US Ship Escort Through Strait of Hormuz Tests Four-Week-Old Gulf Ceasefire
The ceasefire in the Gulf is four weeks old and showing strain. The US and Iran's resolve to maintain pressure on each other has placed it in serious jeopardy.
The truce briefly opened a path for diplomacy. Americans and Iranians met across a conference table in Islamabad, Pakistan's capital, but left without agreement.
Pakistan seeks to restart talks, with little success. Both the US and Iran seek a deal, though each envisions a different one and holds firm on red lines. Without concessions from one side, the other, or both, full-scale fighting could resume after a single incident.
Misperception and miscalculation of intentions now pose a grave risk. Such errors often let crises spiral into war.
The US choice to escort two ships through the Strait of Hormuz guaranteed an Iranian response. The pressing question this week is whether the reaction stops there or fuels a return to all-out conflict.
Control of the strait sits at the crisis's core. It allowed unrestricted navigation without tolls until February 28, when the US and Israel struck Iran. Iran has since shown how closure can serve as an offensive tool, revenue source, and safeguard. Iranian Foreign Minister Abbas Araghchi told lawmakers this week there will be no return to the prior status quo.
The US cannot permit Iran to treat the strait as home waters for tolls worth millions from shippers. Such an outcome would turn tactical victories over Iranian forces into strategic defeat.
A strait closure carries worldwide economic fallout. The duration of any shutdown will shape the war's global toll. Oil and gas shortages, plus helium for tech industries and fertilizer feedstocks, already hit millions far from the fighting. The fertilizer pinch threatens hunger in food-insecure nations.
President Donald Trump's motives mix the stated and unstated, often shifting.
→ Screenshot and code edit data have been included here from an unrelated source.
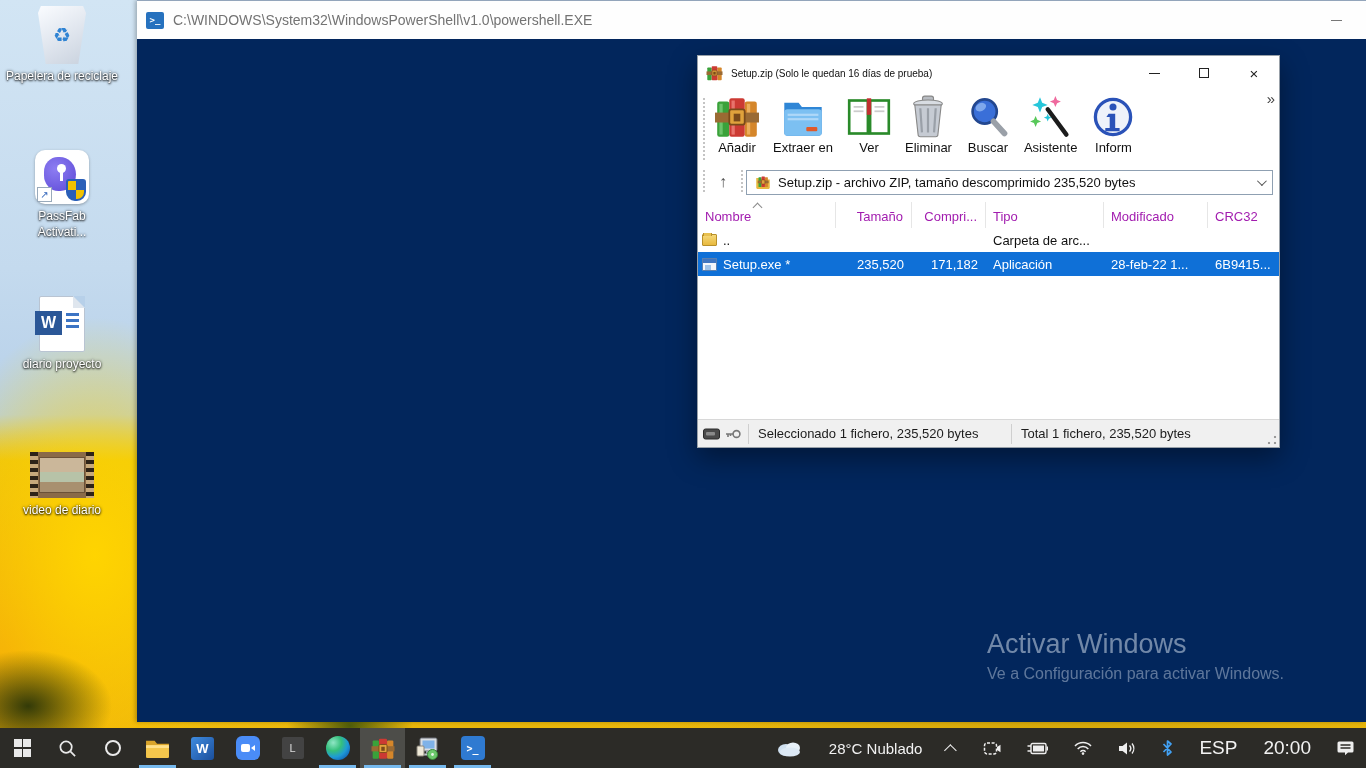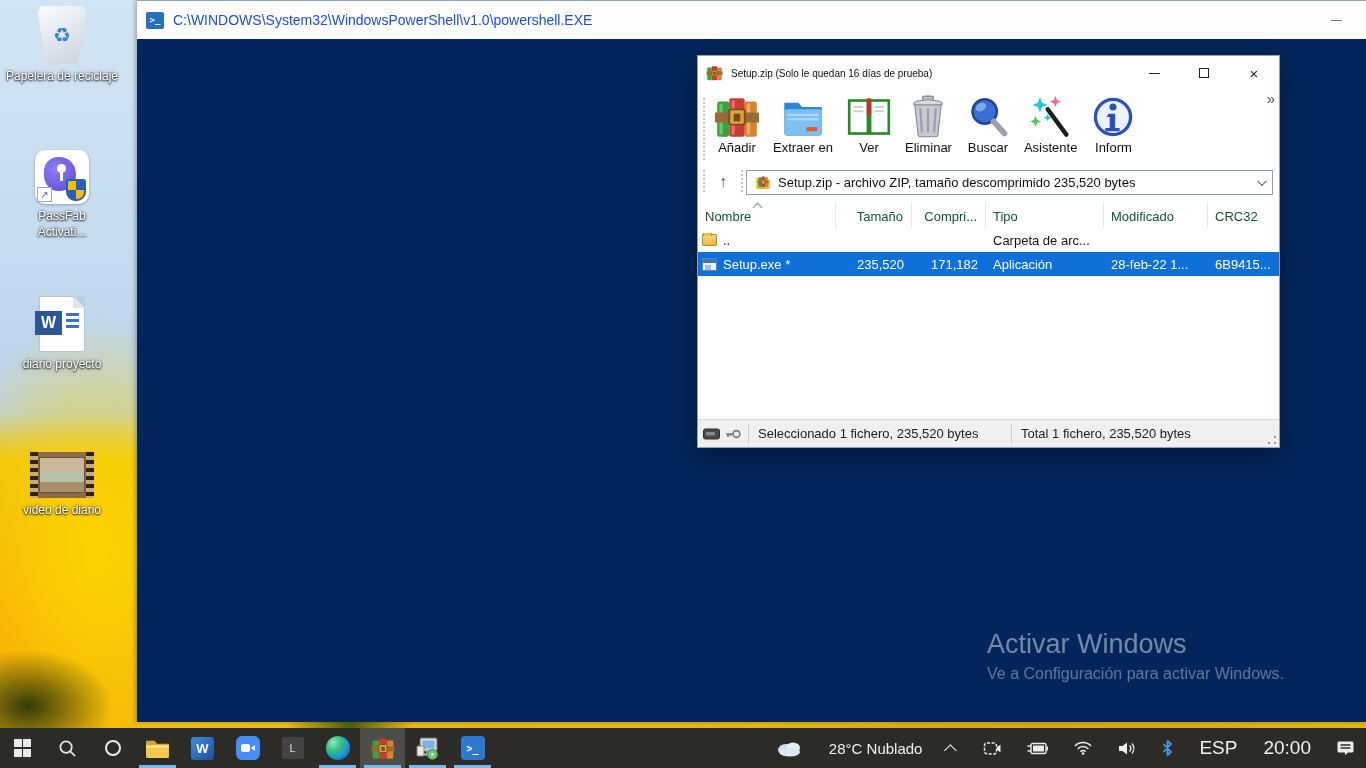--- a/index.html
+++ b/index.html
@@ -39,21 +39,21 @@
   .word-ic .wl { position:absolute; right:5px; height:3px; background:#3c74c4; width:13px; }
   .video-ic { width:64px; height:46px; background:#8a6a48; position:relative; display:flex; align-items:center; justify-content:center; }
   .video-ic .frame { width:46px; height:36px; background:linear-gradient(180deg,#cbb79a 0 40%,#b7c3a8 40% 70%,#a8906f 70%); border:1px solid #6a5138; }
   .video-ic .sprock { position:absolute; top:0; bottom:0; width:8px; background:repeating-linear-gradient(180deg,#2e2318 0 4px,#c8a97c 4px 8px); }
   .video-ic .sl { left:0; } .video-ic .sr { right:0; }
 
   
   .ps-window { position:absolute; left:137px; top:0; width:1229px; height:722px; background:#02265c; border-top:1px solid #93a5bb; box-shadow:-2px 0 4px rgba(0,0,0,.25); }
   .ps-titlebar { height:38px; background:#fefefe; display:flex; align-items:center; padding-left:9px; gap:9px; position:relative; }
   .ps-appicon { width:18px; height:17px; background:#2671be; border-radius:2px; color:#fff; font-family:"DejaVu Sans Mono",monospace; font-size:9px; font-weight:bold; display:flex; align-items:center; justify-content:center; }
-  .ps-title { color:#1d4ed8; font-size:14px; }
+  .ps-title { color:#737373; font-size:14px; }
   .ps-min { position:absolute; right:15px; top:0; width:30px; height:38px; display:flex; align-items:center; justify-content:center; }
   .ps-min i { display:block; width:11px; height:1px; background:#777; }
   .watermark { position:absolute; left:850px; top:628px; }
   .watermark .w1 { font-size:27px; color:rgba(205,216,232,.55); font-weight:400; }
   .watermark .w2 { font-size:16px; color:rgba(195,206,224,.48); margin-top:5px; }
 
   
   .wr-window { position:absolute; left:697px; top:55px; width:583px; height:393px; background:#fff; border:1px solid #98a0a8; box-shadow:0 10px 26px rgba(0,0,0,.4); display:flex; flex-direction:column; }
   .wr-titlebar { height:34px; display:flex; align-items:center; padding-left:8px; gap:8px; position:relative; flex:0 0 auto; }
   .wr-title { font-size:10px; color:#101010; }
@@ -70,21 +70,21 @@
   .wr-tbtn .tlabel { font-size:13px; color:#111; margin-top:1px; white-space:nowrap; }
   .wr-tbtn svg { width:44px; height:44px; }
   .tb-overflow { position:absolute; right:4px; top:0; font-size:15px; color:#444; }
   .wr-addr { height:36px; display:flex; align-items:center; padding:0 6px 4px 2px; flex:0 0 auto; }
   .up-btn { width:30px; height:26px; display:flex; align-items:center; justify-content:center; color:#555; font-size:16px; }
   .addr-combo { flex:1; height:25px; border:1px solid #8fa0b2; display:flex; align-items:center; gap:7px; padding:0 8px; }
   .addr-combo .atext { font-size:13px; color:#111; flex:1; white-space:nowrap; overflow:hidden; }
   .chev-down { width:7px; height:7px; border-right:1.4px solid #555; border-bottom:1.4px solid #555; transform:rotate(45deg) translateY(-2px); }
   .wr-list { flex:1; position:relative; overflow:hidden; background:#fff; }
   .wr-header { display:flex; height:26px; align-items:flex-end; position:relative; }
-  .wr-hcol { font-size:13px; color:#14532d; padding:0 8px 4px 7px; border-right:1px solid #e6e6e6; height:26px; display:flex; align-items:flex-end; }
+  .wr-hcol { font-size:13px; color:#a21caf; padding:0 8px 4px 7px; border-right:1px solid #e6e6e6; height:26px; display:flex; align-items:flex-end; }
   .sort-up { position:absolute; left:56px; top:2px; width:7px; height:7px; border-left:1.3px solid #8a8a8a; border-top:1.3px solid #8a8a8a; transform:rotate(45deg); }
   .col-name { width:138px; } .col-size { width:76px; justify-content:flex-end; }
   .col-packed { width:74px; justify-content:flex-end; } .col-type { width:118px; }
   .col-mod { width:104px; } .col-crc { flex:1; border-right:none; }
   .wr-row { display:flex; height:24px; align-items:center; font-size:13px; color:#111; }
   .wr-row .wr-cell { padding:0 8px 0 7px; white-space:nowrap; overflow:hidden; }
   .wr-row .c-name { width:138px; display:flex; align-items:center; gap:6px; padding-left:4px; }
   .wr-row .c-size { width:76px; text-align:right; } .wr-row .c-packed { width:74px; text-align:right; }
   .wr-row .c-type { width:118px; } .wr-row .c-mod { width:104px; } .wr-row .c-crc { flex:1; }
   .wr-row.selected { background:#0f70d7; color:#fff; }

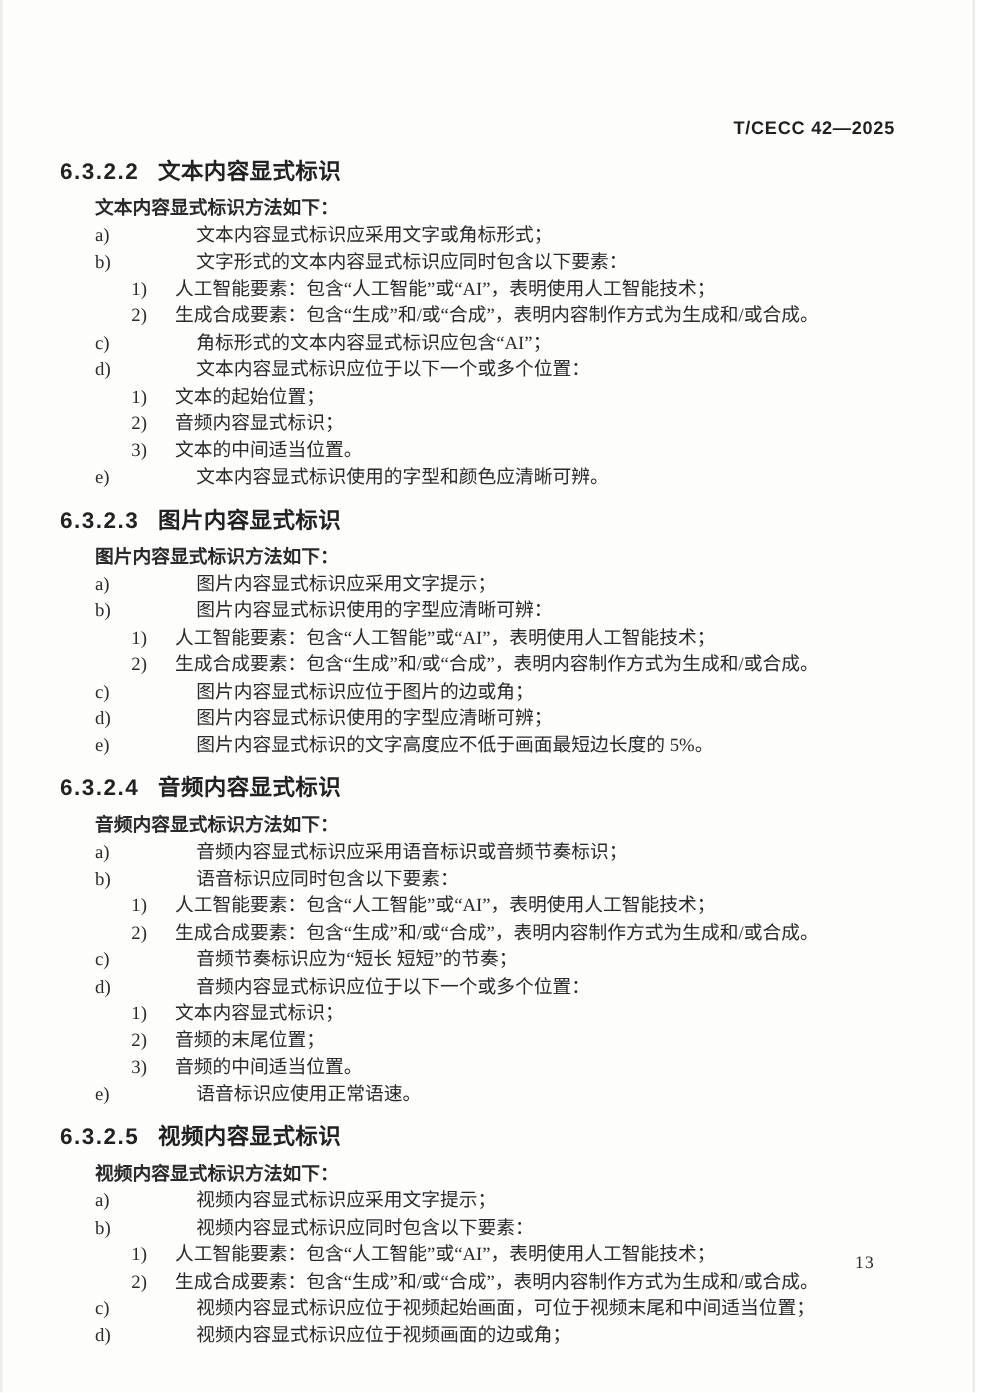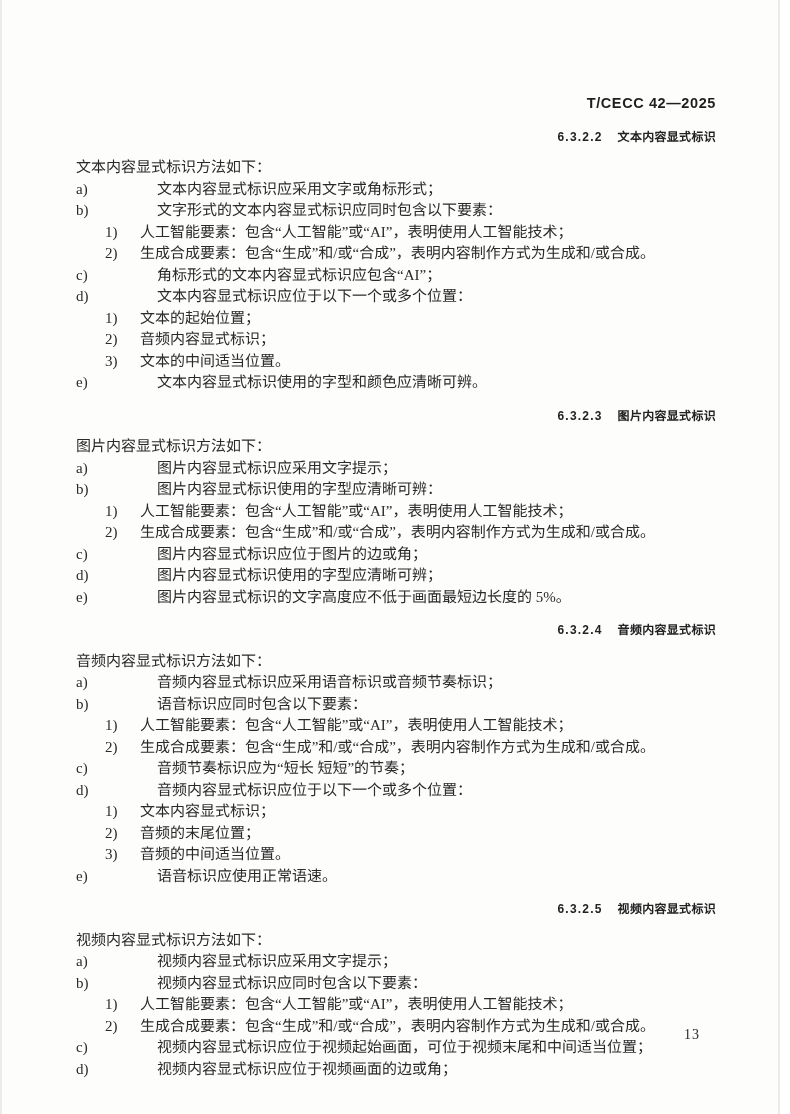--- a/index.html
+++ b/index.html
@@ -23,41 +23,40 @@
     font-size: 14.5px;
     font-weight: 600;
     letter-spacing: 0.6px;
     color: #1f1f1f;
     margin-bottom: 6px;
   }
   .section { margin: 0; }
   .section-heading {
     margin: 12px 0 9px 0;
     font-family: "Liberation Sans", "DejaVu Sans", sans-serif;
-    font-size: 12px;
+    font-size: 18px;
     font-weight: 700;
     color: #222222;
     letter-spacing: 0.3px;
-    text-align: right;
   }
   .section-number {
     font-weight: 600;
     margin-right: 15px;
     letter-spacing: 1.2px;
   }
-  .section-intro { margin: 0 0 0 28px; }
+  .section-intro { margin: 0 0 0 28px; font-weight: bold; }
   .item { display: flex; margin-left: 28px; }
   .item > .item-label { flex: none; width: 34px; }
   .item > .item-text { flex: 1; margin-left: 47px; }
   .subitem { display: flex; margin-left: 57px; }
   .subitem > .item-label { flex: none; width: 35px; }
   .subitem > .item-text { flex: 1; }
   .page-number {
     position: absolute;
-    top: 1024px;
+    top: 1000px;
     right: 80px;
     font-size: 14px;
     letter-spacing: 1px;
     color: #2a2a2a;
   }
 </style>
 </head>
 <body>
 
 <div class="page">

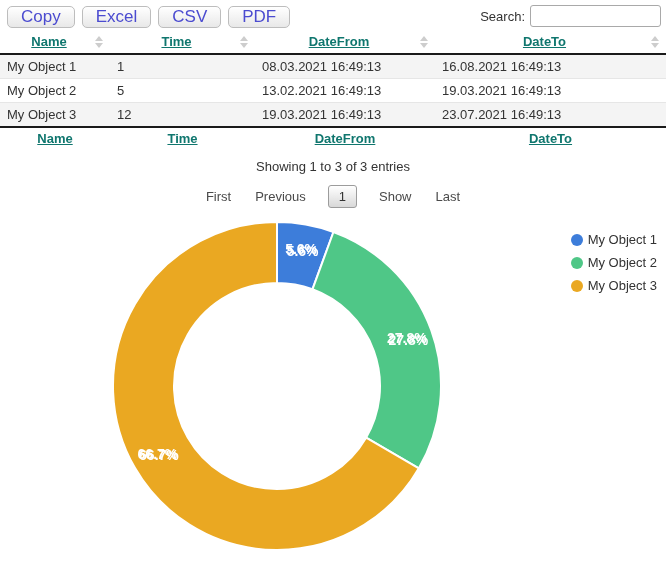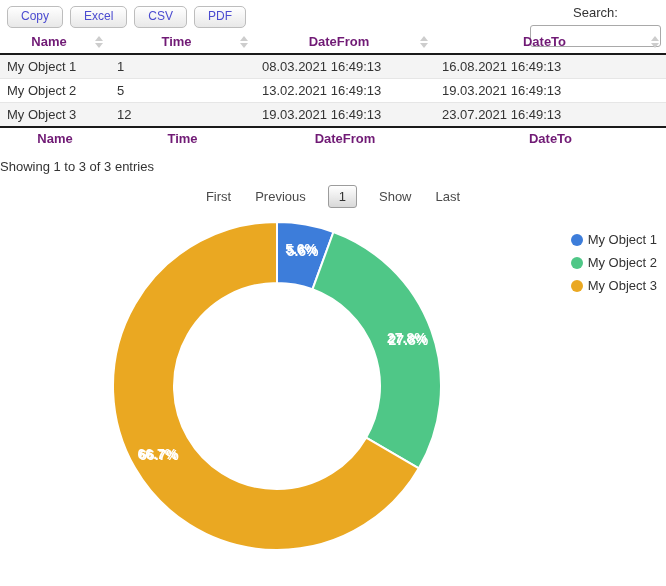--- a/index.html
+++ b/index.html
@@ -4,51 +4,51 @@
 <style>
   * { box-sizing: border-box; margin: 0; padding: 0; }
   html,body { width: 666px; height: 586px; background: #fff;
     font-family: "Liberation Sans", "DejaVu Sans", sans-serif; font-size: 13px; color: #333; }
   body { overflow: hidden; }
 
   
   .toolbar { position: relative; height: 30px; padding: 6px 7px 0 7px; }
   .btn-group { display: inline-flex; gap: 7px; }
   .dt-button {
-    font-family: inherit; font-size: 12px; color: #4b4bd0;
+    font-family: inherit; font-size: 17px; color: #4b4bd0;
     padding: 2px 13px 3px 13px; border: 1px solid #bdbdbd; border-radius: 5px;
     background: linear-gradient(#ffffff, #e8e8e8); cursor: pointer; line-height: 15px;
   }
-  .search-box { position: absolute; right: 5px; top: 5px; display: flex; align-items: center; gap: 5px; flex-direction: column; }
+  .search-box { position: absolute; right: 5px; top: 5px; display: flex; align-items: center; gap: 5px; }
   .search-box label { color: #333; }
   .search-box input {
     width: 131px; height: 22px; border: 1px solid #a9a9a9; border-radius: 3px;
     font-family: inherit; font-size: 13px; padding: 2px 5px;
   }
 
   
   table { width: 666px; border-collapse: collapse; table-layout: fixed; }
   col.c1 { width: 110px; } col.c2 { width: 145px; } col.c3 { width: 180px; } col.c4 { width: 231px; }
   thead th, tfoot th {
-    font-weight: bold; color: #701a75; font-size: 13px;
-    padding: 4px 18px 4px 6px; position: relative; white-space: nowrap;
+    font-weight: bold; color: #0f766e; font-size: 13px;
+    padding: 4px 18px 4px 6px; position: relative; white-space: nowrap; text-decoration: underline;
   }
   thead th { border-bottom: 2px solid #1a1a1a; cursor: pointer; }
   tfoot th { border-top: 2px solid #1a1a1a; padding: 3px 6px; }
   .sort-icon { position: absolute; right: 7px; top: 50%; transform: translateY(-50%); }
   .arr { width: 0; height: 0; border-left: 4px solid transparent; border-right: 4px solid transparent; }
   .arr.up { border-bottom: 5px solid #cdcdcd; margin-bottom: 2px; }
   .arr.down { border-top: 5px solid #cdcdcd; }
   tbody td { padding: 4px 7px; color: #333; border-top: 1px solid #e6e6e6; white-space: nowrap; }
   tbody tr:first-child td { border-top: none; }
   tbody tr:nth-child(odd) { background: #f4f4f4; }
   tbody tr:nth-child(even) { background: #fff; }
 
   
-  .dt-info { text-align: left; margin-top: 10px; color: #333; }
+  .dt-info { text-align: center; margin-top: 10px; color: #333; }
   .dt-paginate { display: flex; justify-content: center; align-items: center; gap: 20px; margin-top: 11px; color: #4a4a4a; }
   .page-link { cursor: pointer; padding: 3px 2px; }
   .page-current {
     padding: 3px 10px; border: 1px solid #9c9c9c; border-radius: 3px; color: #333;
     background: linear-gradient(#ffffff, #d8d8d8); cursor: pointer;
   }
 
   
   .chart-area { position: relative; height: 350px; margin-top: 6px; }
   .chart-area svg { position: absolute; left: 0; top: 0; }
He took to social media to urge oil traders against raising gasoline prices for US drivers.
Trump also chafes at the Iranian regime's staying power amid pain from the US and Israel. A government that shoots protesting citizens in the streets, as Iran's security forces did again in January, shows little concern for public welfare until it endangers its grip on power.
Trump's frustration stems from his snap call for war, betting on quick success without planning for snags. The US military proved its edge, but the president's erratic choices have boxed in the country strategically.
Ordering the Navy to escort two ships through the strait fails to restore navigation freedom. Forty to 60 vessels passed daily before the US-Israel war began.
Iran stands ready to resume war and may even dictate the escalation tempo. The strategy brims with danger, but the men who replaced the slain supreme leader and top figures view it as worthwhile.
Among Gulf Arab states, the United Arab Emirates appears Iran's prime target. The UAE has tightened ties with the US and Israel. Israel supplied an Iron Dome system and IDF troops to run it, a step it denied Ukraine.
Iran's strike on Fujairah port carries weight. The site lies on the UAE's brief Gulf of Oman coast, outside the Strait of Hormuz.
Fujairah ends an oil pipeline that lets the UAE export without transiting Hormuz. It also holds major storage. The UAE frets over Iran's plans. Public warnings to Tehran and strong forces notwithstanding, the UAE shuns direct strikes on Iran. That stance may not outlast a ceasefire breakdown. Longer term, it buys more US arms for billions.
Trump still bets the regime will fold under US pressure and force. He wants a deal to tout, but rejects any his critics would deem weaker than Barack Obama's JCPOA nuclear pact.
In his first term, Trump quit the JCPOA at Prime Minister Benjamin Netanyahu's urging. He substituted maximum pressure, which did not halt Iran's uranium enrichment and now seems to have launched the US and Iran toward a war without clear off-ramps.